Background: Patients with achalasia require repeated invasive therapies and may experience multiple complications. The objectives of this study were to determine the incidence of such complications, causes of death, and life expectancy in 253 patients.
Methods: Patients consisted of two groups: group A comprised 177 patients with newly diagnosed achalasia; group B consisted of 76 patients in whom the diagnosis had been established in external institutions. All patients regularly underwent structured interviews and were reinvestigated if changes in health status occurred. Survival rates were determined by Kaplan-Meier estimates and were compared with those of an average German population. Causes of death were determined from hospital records, information supplied by private physicians, and from death certificates.

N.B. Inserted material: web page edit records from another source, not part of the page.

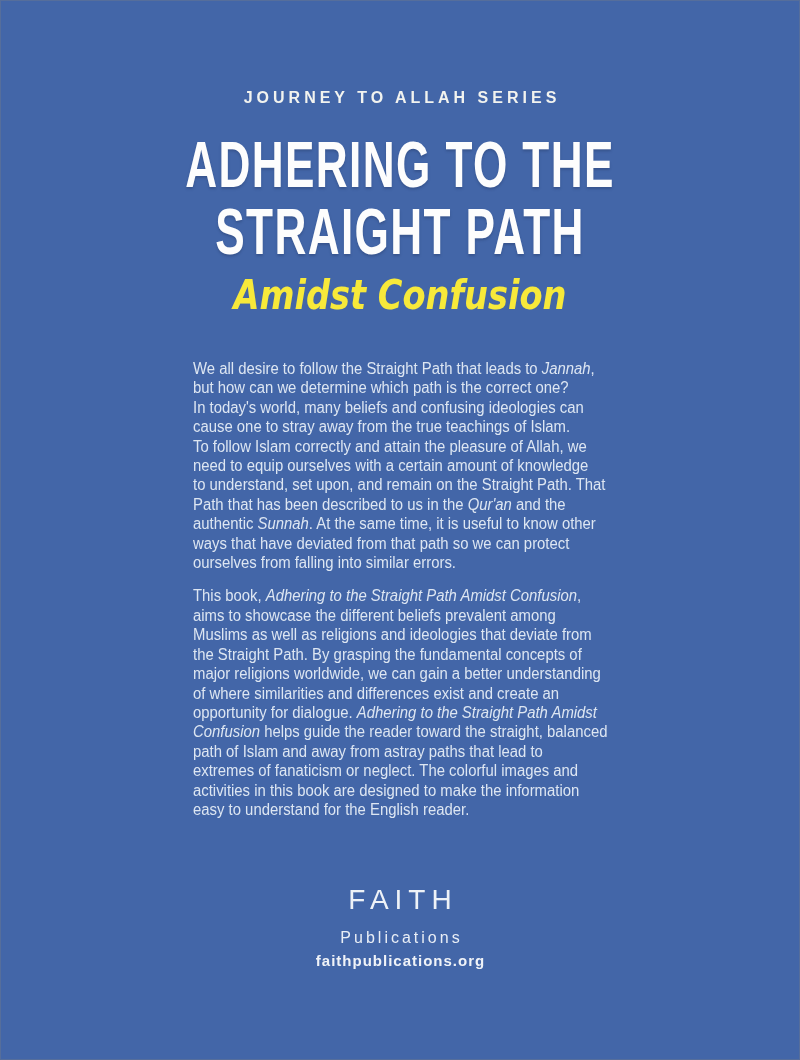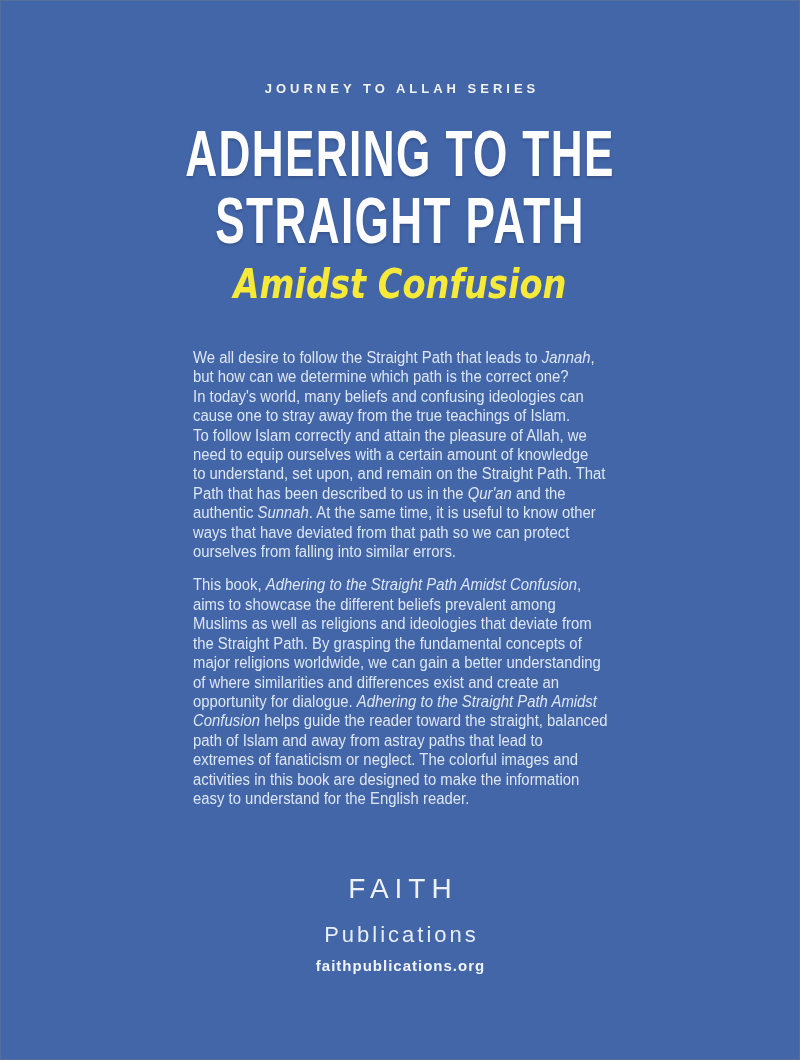"JOURNEY TO ALLAH SERIES" .series-label { font-size: 13px -> 16px; margin: 9px -> 17px }
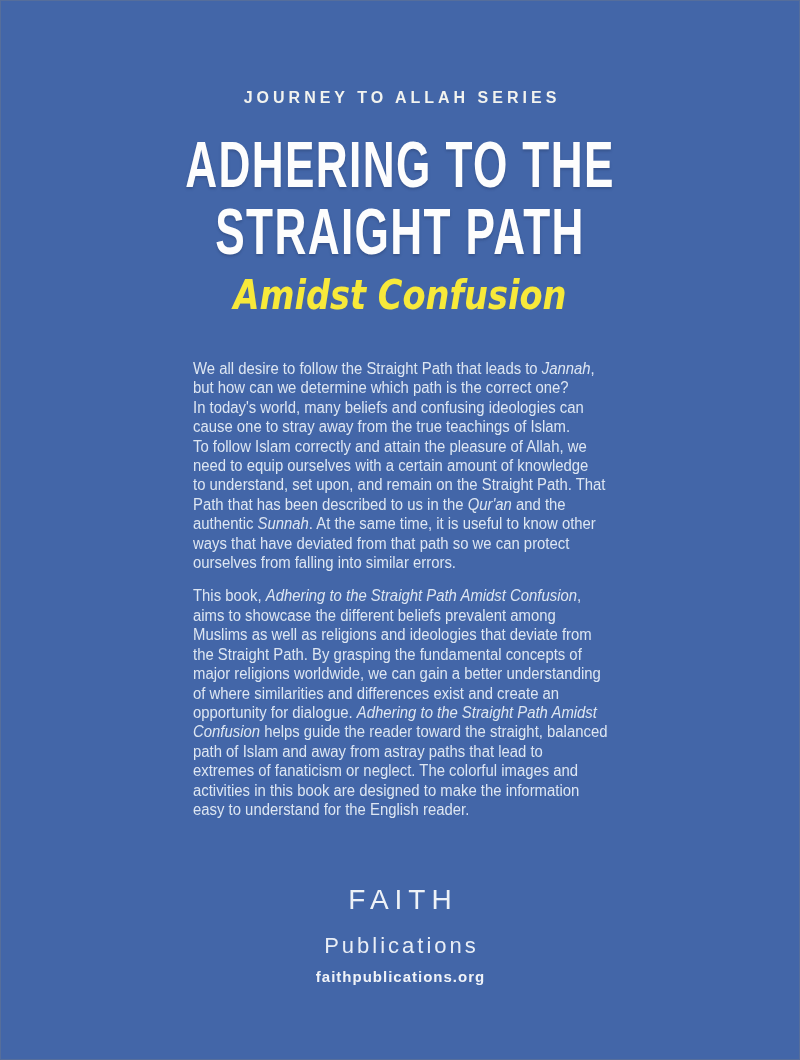"Publications" .publisher-type { font-size: 22px -> 16px; margin-top: 16px -> 8px }
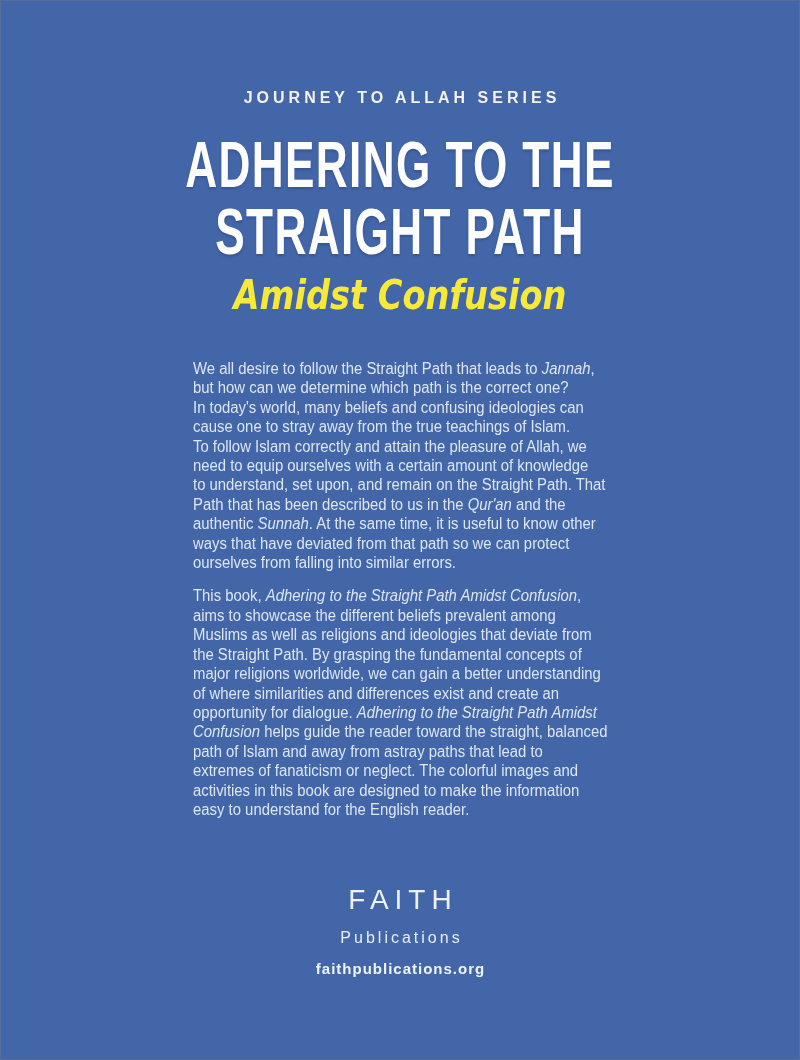"faithpublications.org" .publisher-website { margin-top: 9px -> 1px }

Results: Complete follow-up was obtained in 98.9% (group A) and in 100% (group B) of all patients. The observation period for group A ranged from 2 to 33 years and for group B from 2 to 26 years (disease duration: 4-68 years). The most frequent complications were reflux esophagitis (group A: 6.2%, group B: 19.7%) and megaesophagus (group A: 6.2%, group B: 21.0%). Thirty-six patients had died during follow-up. Five of these deaths were related to achalasia. In group A, the estimated 20-year survival rates in patients with achalasia [76% (95% confidence interval (CI): 66-85%)] did not significantly differ from those in controls 80% (95% CI: 71-89%). In group B, 25-year survival rates were also similar in patients [87% (95% CI: 78-97%)] and controls [86% (95% CI: 76-97%)].
Conclusion: Patients with achalasia experience a significant number of complications. Causes of death and life expectancy, however, do not differ from those of the average population.